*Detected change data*
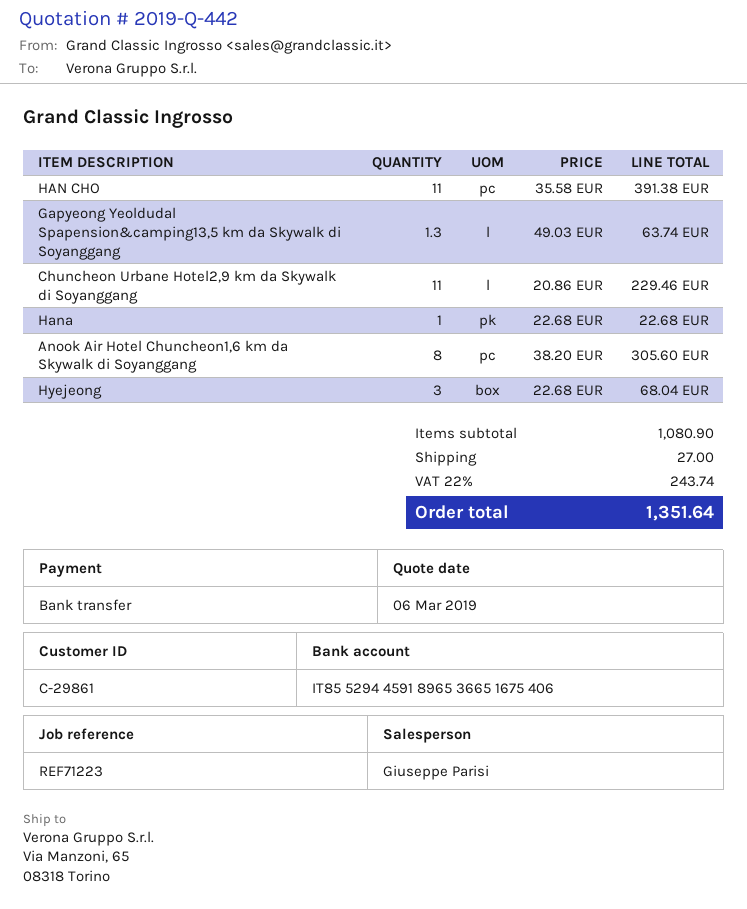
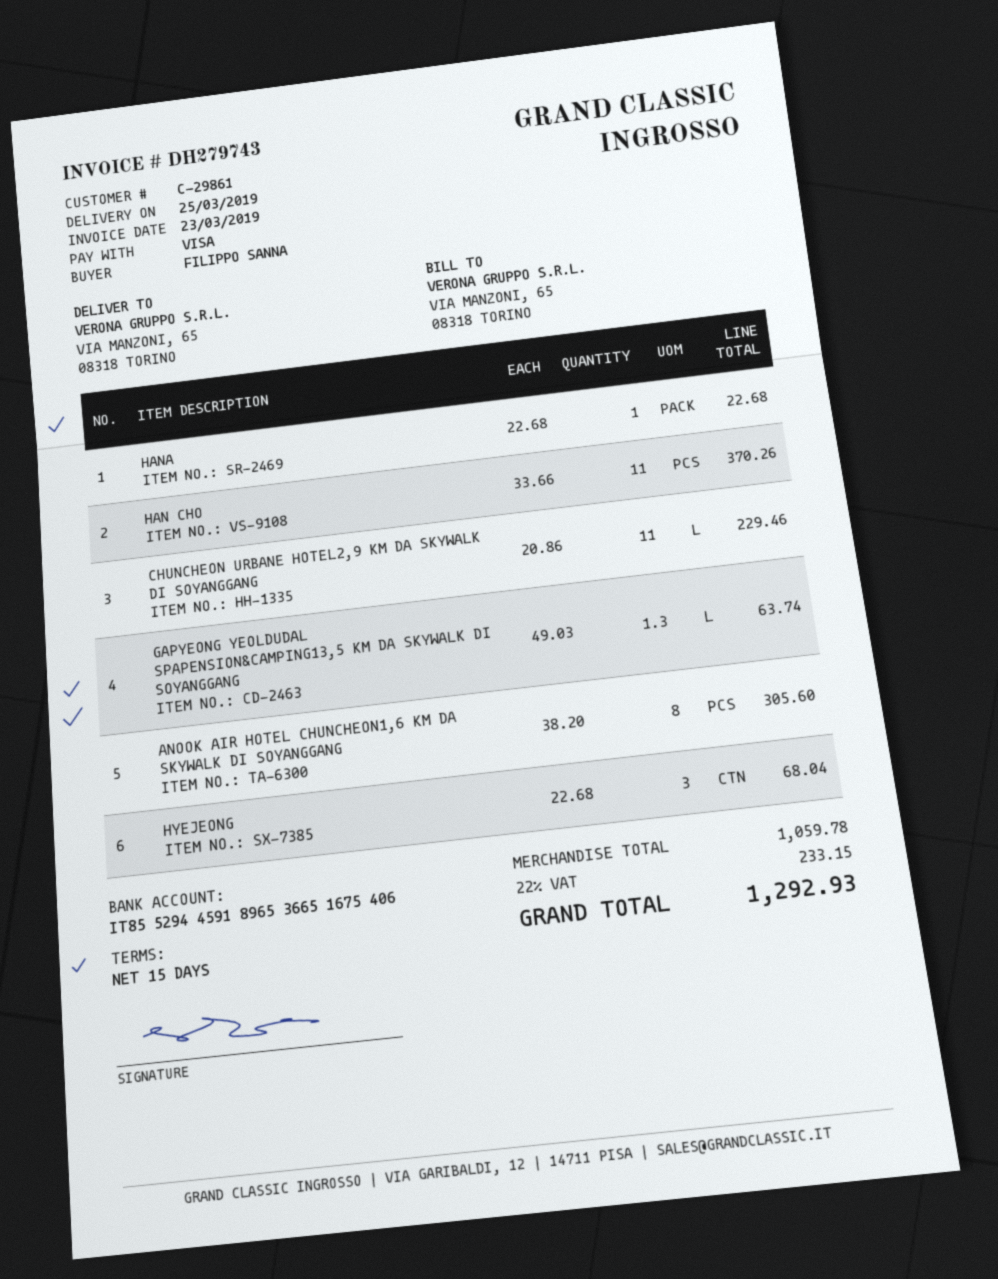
payment method: bank transfer -> Visa
HAN CHO: 11 x 35.58 = 391.38 -> 11 x 33.66 = 370.26
subtotal: 1080.90 -> 1059.78
shipping: 27.00 -> none
tax: 22% = 243.74 -> 22% = 233.15
total: 1351.64 -> 1292.93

*Task to complete*
Copy exactly. Start at the line containing "subtotal: 1080.90 -> 1059.78" and continue through the last line of the records.

*Exercise response*
subtotal: 1080.90 -> 1059.78
shipping: 27.00 -> none
tax: 22% = 243.74 -> 22% = 233.15
total: 1351.64 -> 1292.93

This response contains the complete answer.